Isa ibn Umar al-Abdi was the ruling qaid of the Abda and he persecuted the Awlad Zayd by confiscating their horses and land and disarming them. Although all of the tribes in the Abda were subjected to the rule of Isa ibn Umar, the Awlad Zayd resisted especially after the death of Hassan I of Morocco. Isa ibn Umar responded with punitive expeditions against the Awlad Zayd systematically exterminating those that resisted them. Kharbusha joined the resistance singing Aita songs to rally her tribe to revolt in 1895. Kharbusha described Isa ibn Umar al-Abdi as an evil and cruel man with the days under his rule being days of qahra w dlam (of wretchedness and darkness). An excerpt from one of her songs go:

You burnt the fields and looted the cattle,
You treated women as you would the ostriches
You have orphaned boys, in droves.
And so, you have treated the šiḫ (head of tribe), the servant, and the mqadam (expeditor)

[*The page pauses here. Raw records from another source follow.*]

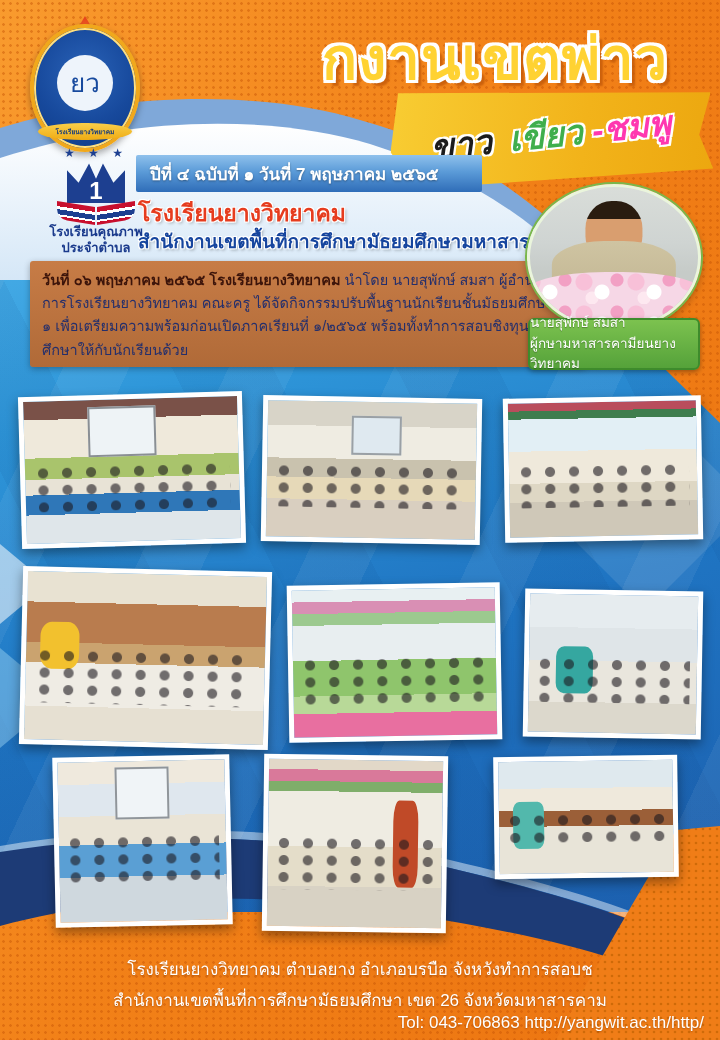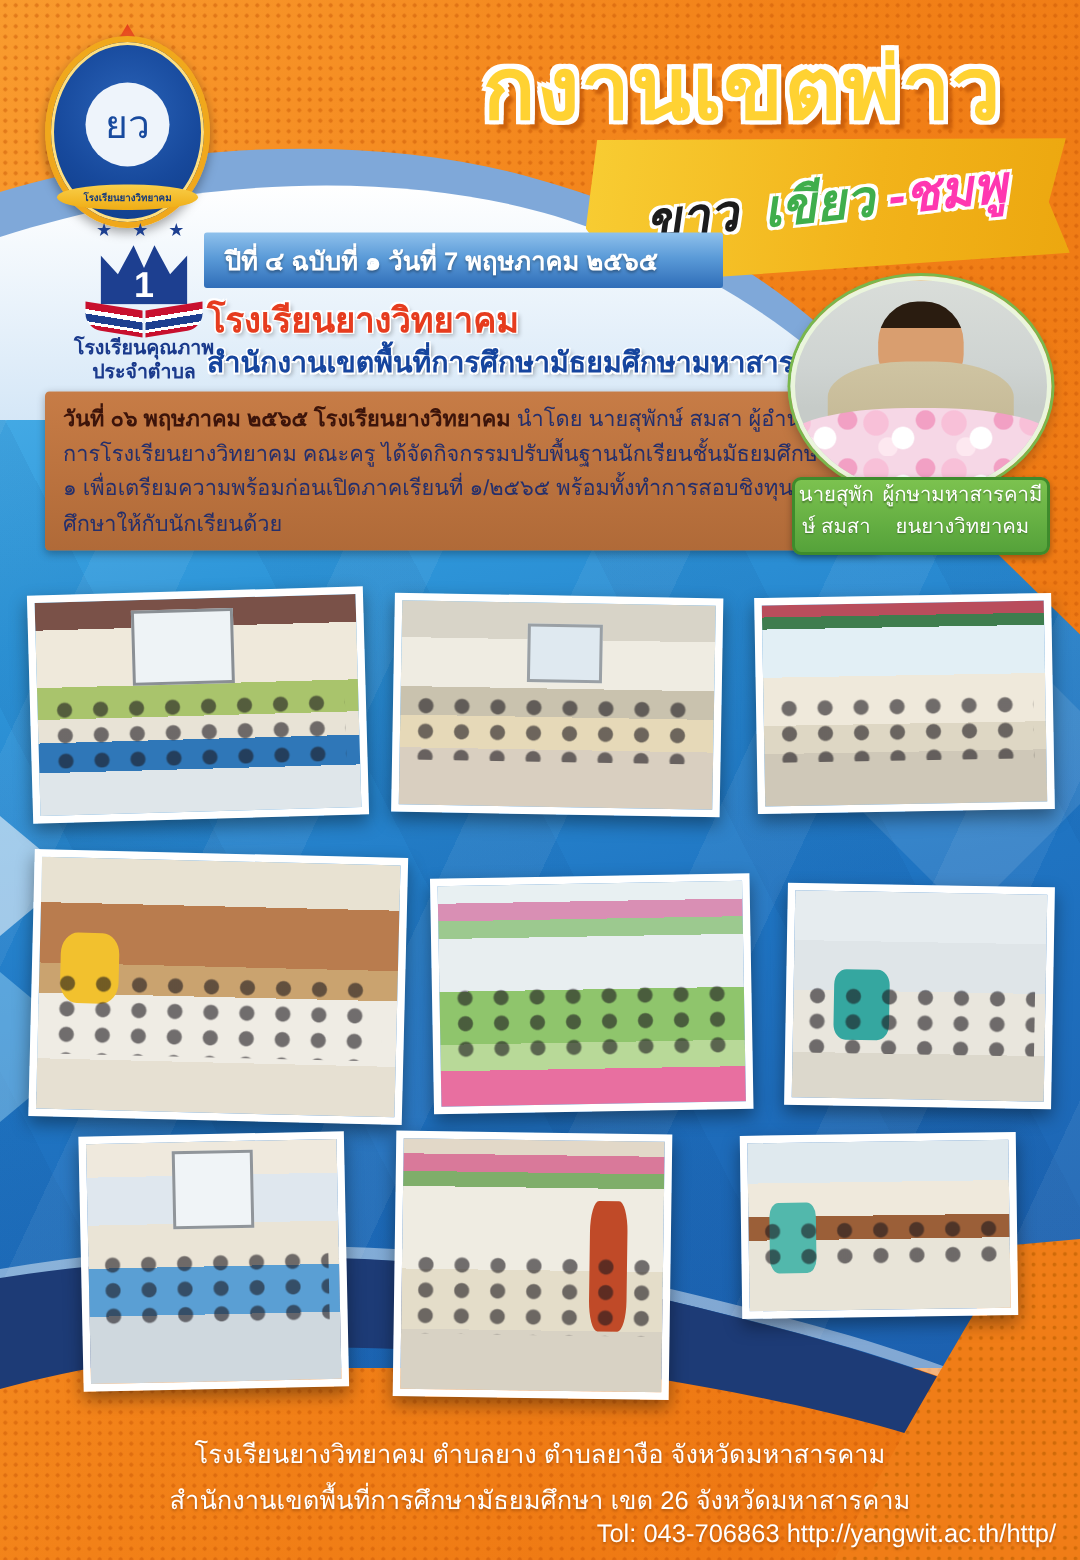--- a/index.html
+++ b/index.html
@@ -119,22 +119,22 @@
     border-radius:45% 45% 0 0/36% 36% 0 0;
     background-color:#f6d7e6;
     background-image:
       radial-gradient(circle 8px at 10px 10px,#f8c0d8 8px,rgba(0,0,0,0) 9px),
       radial-gradient(circle 7px at 28px 20px,#ffffff 7px,rgba(0,0,0,0) 8px),
       radial-gradient(circle 6px at 43px 8px,#f2a0c4 6px,rgba(0,0,0,0) 7px),
       radial-gradient(circle 6px at 18px 26px,#fde8f0 6px,rgba(0,0,0,0) 7px);
     background-size:52px 32px;}
   .director-label{left:528px;top:318px;width:172px;height:52px;z-index:5;
     background:linear-gradient(180deg,#7cc24f,#55a23a);border:2px solid #3e8b2c;border-radius:6px;
-    box-sizing:border-box;color:#fff;font-size:13.5px;line-height:1.55;text-align:center;
-    display:flex;flex-direction:row;justify-content:center;
+    box-sizing:border-box;color:#fff;font-size:13.5px;line-height:1.55;text-align:left;
+    display:flex;flex-direction:column;justify-content:center;
     box-shadow:0 2px 5px rgba(0,0,0,.35);text-shadow:0 1px 1px rgba(0,0,0,.3);}
 
   
   .photo{position:absolute;z-index:4;border:5px solid #fff;box-sizing:border-box;
     box-shadow:0 5px 12px rgba(0,0,0,.4);}
   .photo::after{content:"";position:absolute;left:4%;right:4%;top:46%;height:32%;opacity:.75;
     background-image:radial-gradient(circle at 9px 7px,rgba(28,24,30,.8) 4.5px,rgba(0,0,0,0) 5.5px);
     background-size:24px 17px;}
   .ph1{left:20px;top:394px;width:224px;height:152px;transform:rotate(-1.6deg);
     background:linear-gradient(180deg,#7a5148 0 13%,#efe9db 13% 40%,#a9c46c 40% 55%,#e8e3d6 55% 66%,#2f77b8 66% 80%,#dfe6ea 80% 100%);}
@@ -262,18 +262,18 @@
 <div class="photo ph1" aria-label="auditorium presentation with projector screen and seated students"></div>
 <div class="photo ph2" aria-label="wide hall view with rows of students at tables"></div>
 <div class="photo ph3" aria-label="classroom with green and red bunting, teachers assisting students"></div>
 <div class="photo ph4" aria-label="students seated on floor with documents beside wooden benches, teacher in yellow shirt"></div>
 <div class="photo ph5" aria-label="hall with students raising hands, green table skirts and pink banner"></div>
 <div class="photo ph6" aria-label="classroom activity with teacher in teal shirt and students at desks"></div>
 <div class="photo ph7" aria-label="students raising hands at blue-covered tables before projector screen"></div>
 <div class="photo ph8" aria-label="hall with white-clothed tables and teacher in red shirt standing"></div>
 <div class="photo ph9" aria-label="room with green chairs, students writing and teacher in blue shirt"></div>
 
-<div class="abs footer-line f1">โรงเรียนยางวิทยาคม ตำบลยาง ตำบลยางือ จังหวัดมหาสารคาม</div>
+<div class="abs footer-line f1">โรงเรียนยางวิทยาคม ตำบลยาง อำเภอบรบือ จังหวังทำการสอบช</div>
 <div class="abs footer-line f2">สำนักงานเขตพื้นที่การศึกษามัธยมศึกษา เขต 26 จังหวัดมหาสารคาม</div>
 <div class="abs footer-line f3">
   <span>Tol: 043-706863</span>
   <span>http://yangwit.ac.th/http/</span>
 </div>
 
 </body></html>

As they all beg you for their lives
You ruled through injustice and heart-distressing ways
Thinking that your qaid-ship (leadership) will last forever
You deprived meritorious men of their stature
And pushed the ignoble up front
Walk on, O Aissa ben Omar,
O, you eater of ğifa (carrion)
O, you killer of his own brothers
O, you who have made that which is ḥaram (forbidden), ḥalal (acceptable). O my woe!
Wa labas a labas, a labas (that's fine)
Hak daq bla qartas (No need for bullets, my words will kill you well enough).

== Legacy ==
A film based on her life, Kharboucha (2008), was directed by Moroccan director Hamid Zoughi. Although she has been largely ignored in Moroccan historical heritage, she has been used as a symbol of resistance against government oppression and discrimination against women. She served as the source of inspiration for the song "Story of Kharbusha" (Hikayat Kharbusha) written by poet Mohamed al-Batouli and performed by singer Hayat Idrissi. This song was censored by the Moroccan government in 1993 under the pretext that it slandered a Moroccan government official who died in 1925. Other singers have reproduced modified version of this song to avoid censorship like Bouchaib El Bidaoui and Haja El Hamdaouia.